A queue can deliver the same logical job more than once. The worker may finish the business operation and crash before acknowledging the message. When the lock expires, another worker receives it again.
Treat duplicate delivery as part of the handler contract, not as an exceptional edge case.
Start with persistent job state and an atomic claim:
public async Task HandleAsync(
GenerateReport message,
CancellationToken cancellationToken)
{
JobClaim claim = await jobs.TryClaimAsync(
message.JobId,
leaseFor: TimeSpan.FromMinutes(5),
cancellationToken);
if (!claim.Acquired)
{
return;
}
Report? existing = await reports.FindByJobIdAsync(
message.JobId,
cancellationToken);
if (existing is not null)
{
await jobs.MarkSucceededAsync(
message.JobId,
existing.Id,
cancellationToken);
return;
}
Report report = await generator.GenerateAsync(
message.DocumentId,
cancellationToken);
await reports.SaveForJobAsync(
message.JobId,
report,
cancellationToken);
await jobs.MarkSucceededAsync(
message.JobId,
report.Id,
cancellationToken);
}
TryClaimAsync must be one conditional database operation, use an optimistic concurrency token, or create a time-bound lease. A separate read followed by an update allows two workers to claim the same job. A lease needs an expiry rule so a crashed worker does not leave the job stuck forever.

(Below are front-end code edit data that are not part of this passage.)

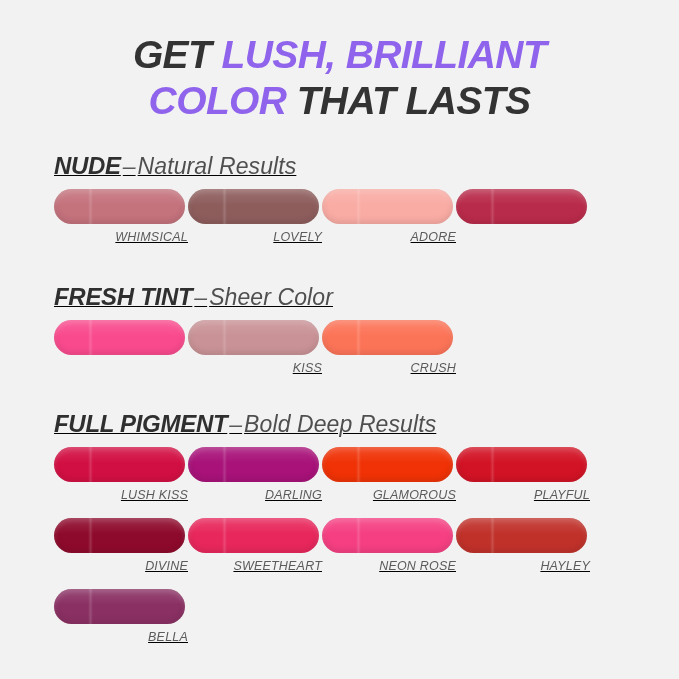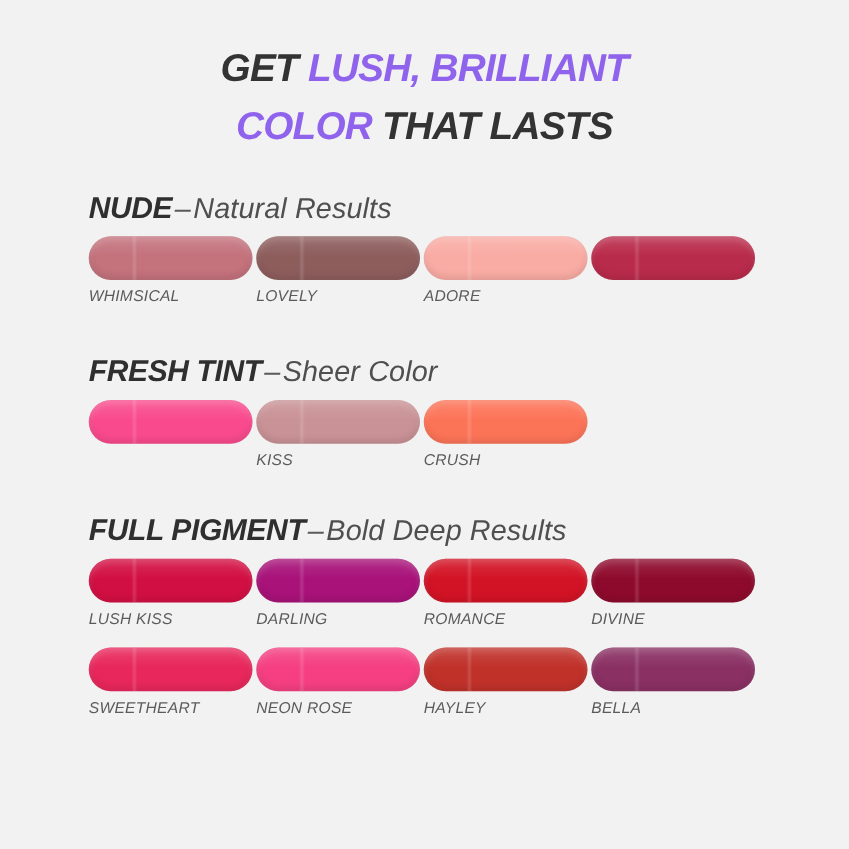"GET LUSH, BRILLIANT" .title-line { font-size: 31px -> 39px }
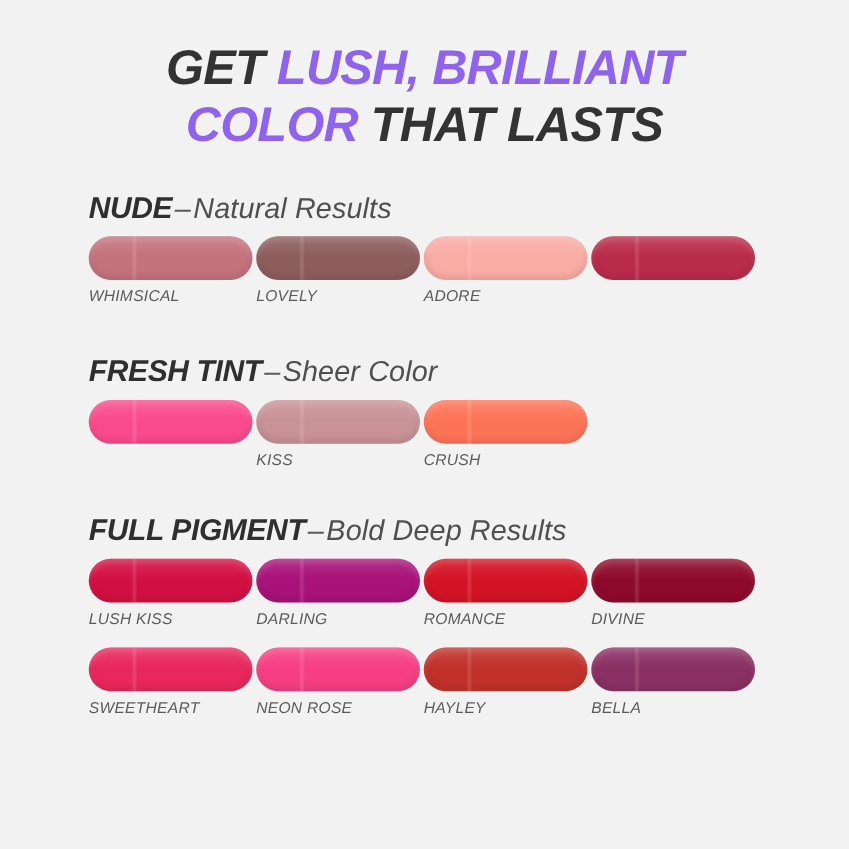"NUDE–Natural Results" .section { left: 71px -> 54px; text-decoration: none -> underline }
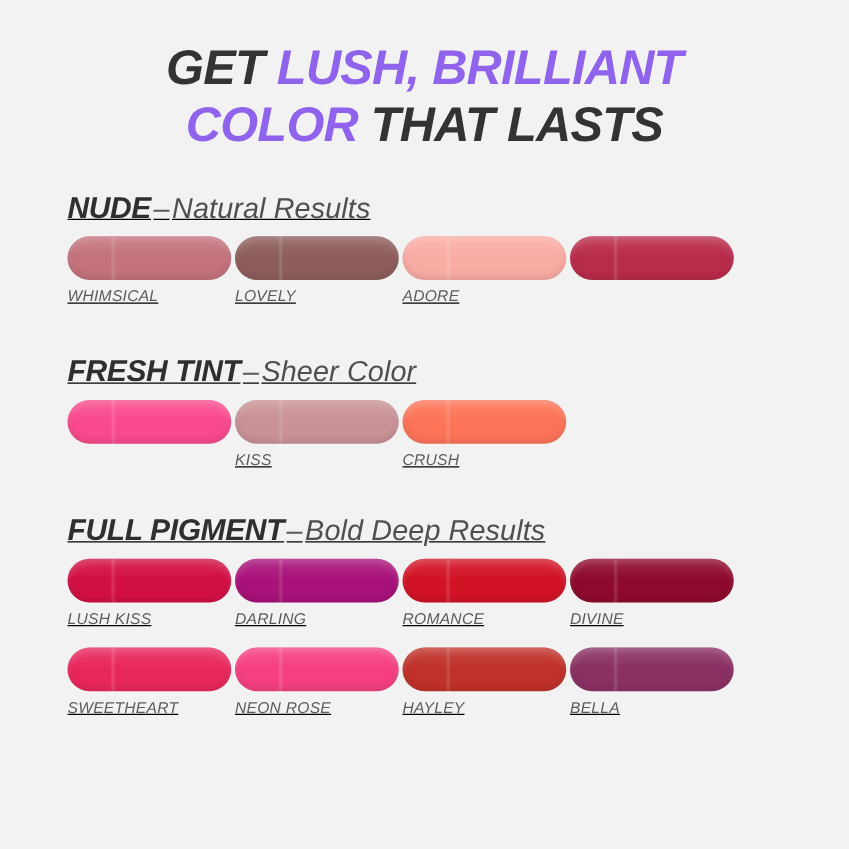"WHIMSICAL" .swatch-label { text-align: none -> right }
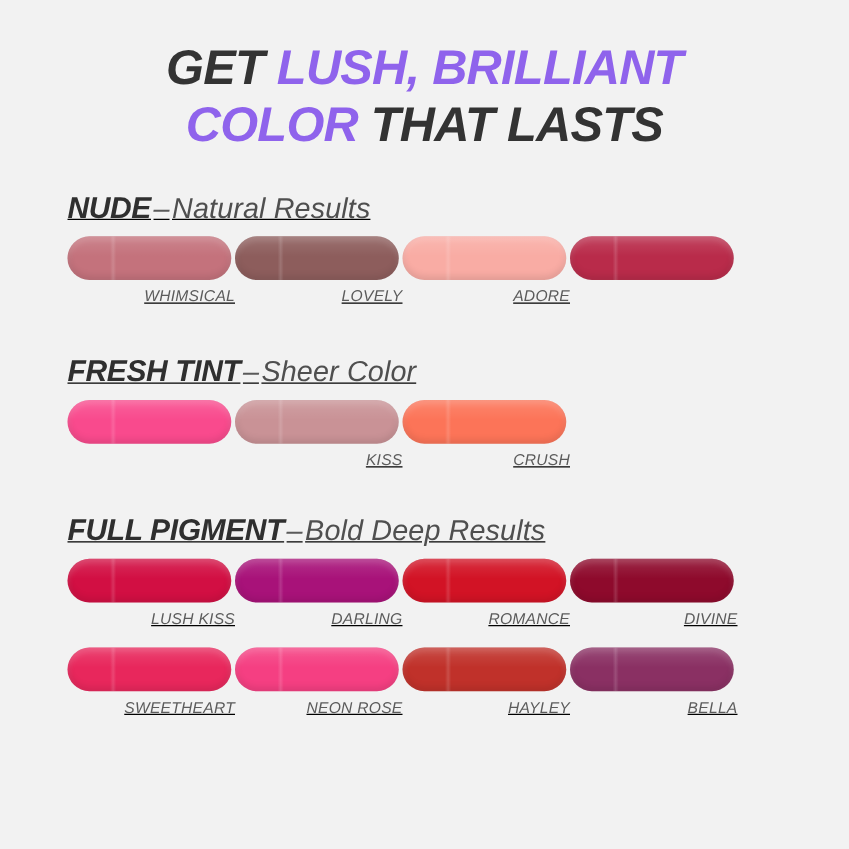"GLAMOROUS" div.swatch-cell { html: none -> <div> <div></div> <div>GLAMOROUS</div> </div> }
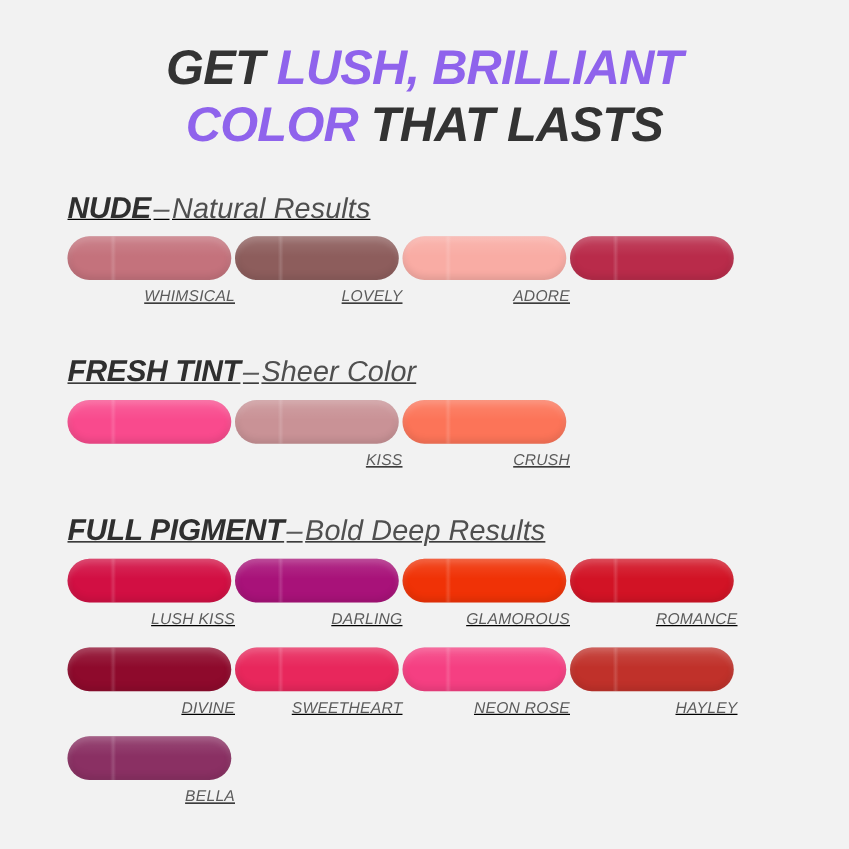"ROMANCE" div.swatch-label { text: ROMANCE -> PLAYFUL }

The job lease is an application-level claim, not the broker’s message lock. Both need deliberate timeout behavior. For long-running handlers, renew the broker lock intentionally or persist enough state that redelivery can safely continue the work.
SaveForJobAsync should enforce a unique constraint on JobId or behave as an upsert. If another worker wins the insert race, treat the unique-constraint conflict as an existing result and read it back. When the report and job state share a database, save the report and mark the job as succeeded in one local transaction or Unit of Work. That commits the business effect and local job state atomically, while the unique constraint still protects against competing workers.
If the handler calls another system, pass a stable operation identifier when that system supports idempotency. If it must publish a follow-up message, an outbox table lets the business data and outgoing message intent commit in one local transaction; a relay publishes the message afterward. An inbox record applies the same idea on the receiving side by committing the consumed message identifier with the local changes.
Use a stable business identifier such as JobId for handler idempotency. Broker MessageId is useful for detecting duplicate sends within its configured window, but it does not replace the business idempotency key or prevent receive-side redelivery after a lost lock, restart, or failed acknowledgement.
Complete the queue message only after the durable state and required effects are committed. On transient failure, let the message be retried deliberately. On permanent business failure, record a terminal state and complete the message so the same invalid work is not retried forever. Use the broker’s dead-letter behavior for poison messages or failures that require operator inspection.
Assume at-least-once delivery. Make the second execution observe the first result instead of producing a second effect.